[Start of section]

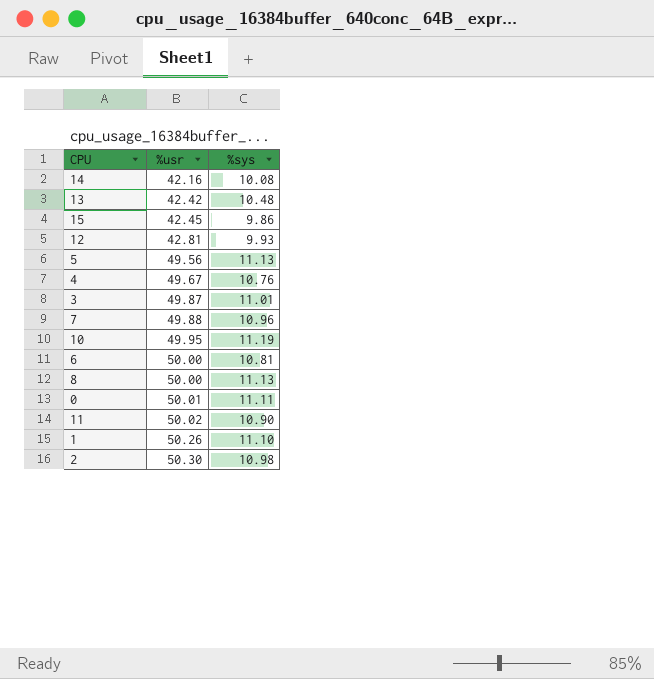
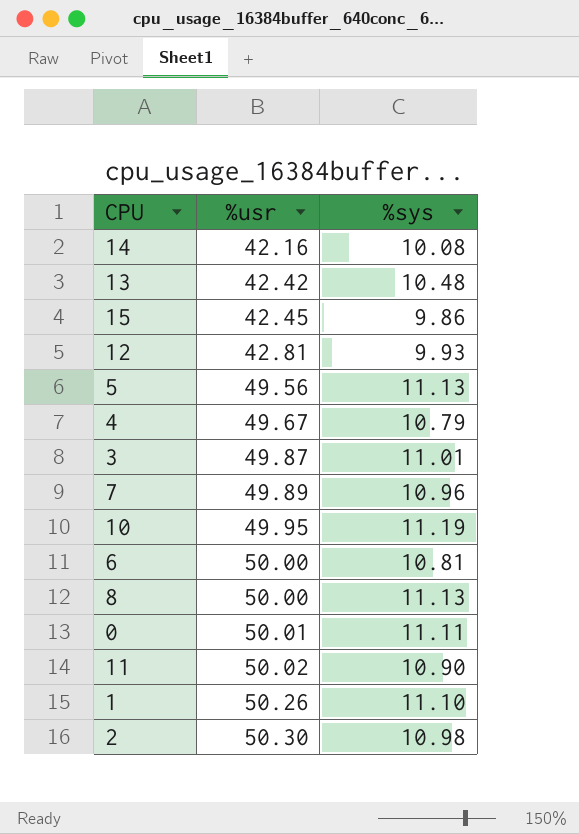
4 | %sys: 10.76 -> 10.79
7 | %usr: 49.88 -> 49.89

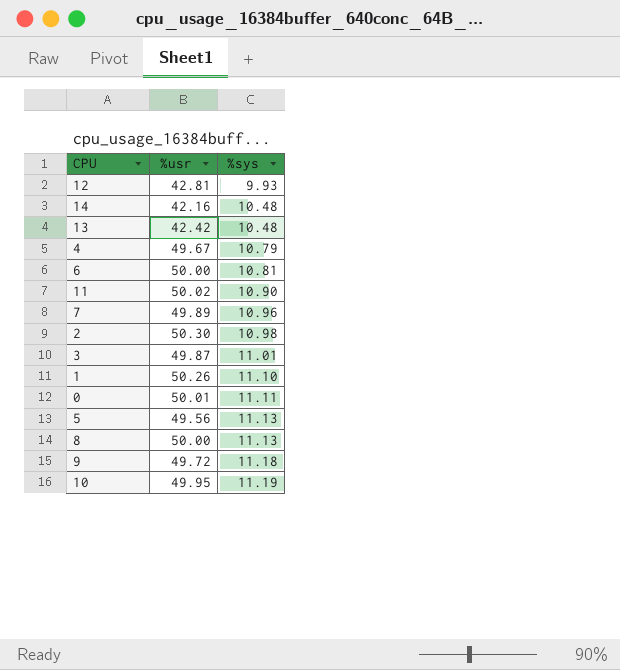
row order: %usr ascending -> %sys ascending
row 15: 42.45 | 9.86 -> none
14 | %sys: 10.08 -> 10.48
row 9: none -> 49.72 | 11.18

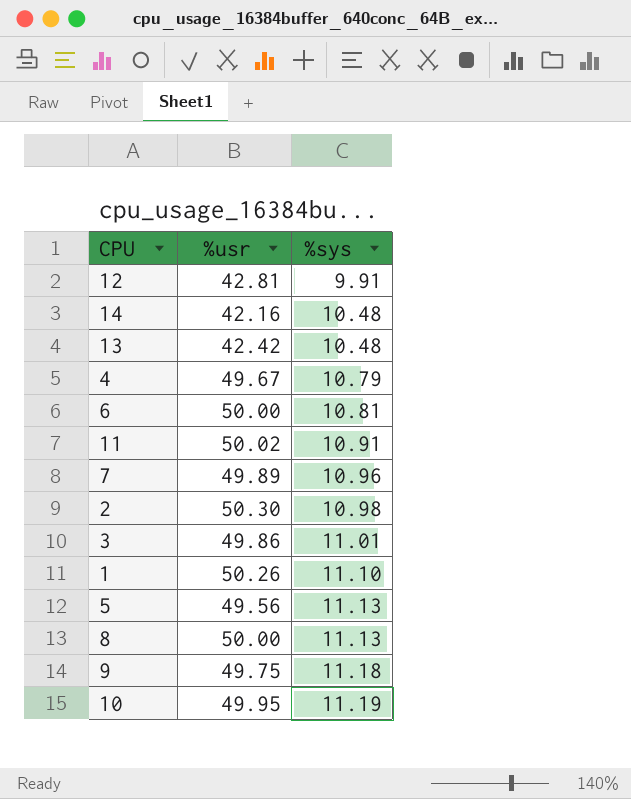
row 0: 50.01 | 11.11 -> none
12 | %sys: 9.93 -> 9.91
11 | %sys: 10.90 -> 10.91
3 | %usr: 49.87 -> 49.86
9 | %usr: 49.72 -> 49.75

[End of section]
[Start of section]

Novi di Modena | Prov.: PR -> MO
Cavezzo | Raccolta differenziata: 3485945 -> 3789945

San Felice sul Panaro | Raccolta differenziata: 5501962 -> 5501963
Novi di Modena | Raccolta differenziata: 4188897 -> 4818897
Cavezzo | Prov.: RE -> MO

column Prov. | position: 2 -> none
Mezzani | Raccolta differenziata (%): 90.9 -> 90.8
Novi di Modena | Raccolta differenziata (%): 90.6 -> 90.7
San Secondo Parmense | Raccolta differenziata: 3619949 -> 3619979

[End of section]

#### Exercise prompt:
What is needed is an exact copy of the lines above, from the one holding "14 | %sys: 10.08 -> 10.48" down to the one holding "9 | %usr: 49.72 -> 49.75", with those two included and the pictures left out.

#### Answer for this exercise:
14 | %sys: 10.08 -> 10.48
row 9: none -> 49.72 | 11.18

row 0: 50.01 | 11.11 -> none
12 | %sys: 9.93 -> 9.91
11 | %sys: 10.90 -> 10.91
3 | %usr: 49.87 -> 49.86
9 | %usr: 49.72 -> 49.75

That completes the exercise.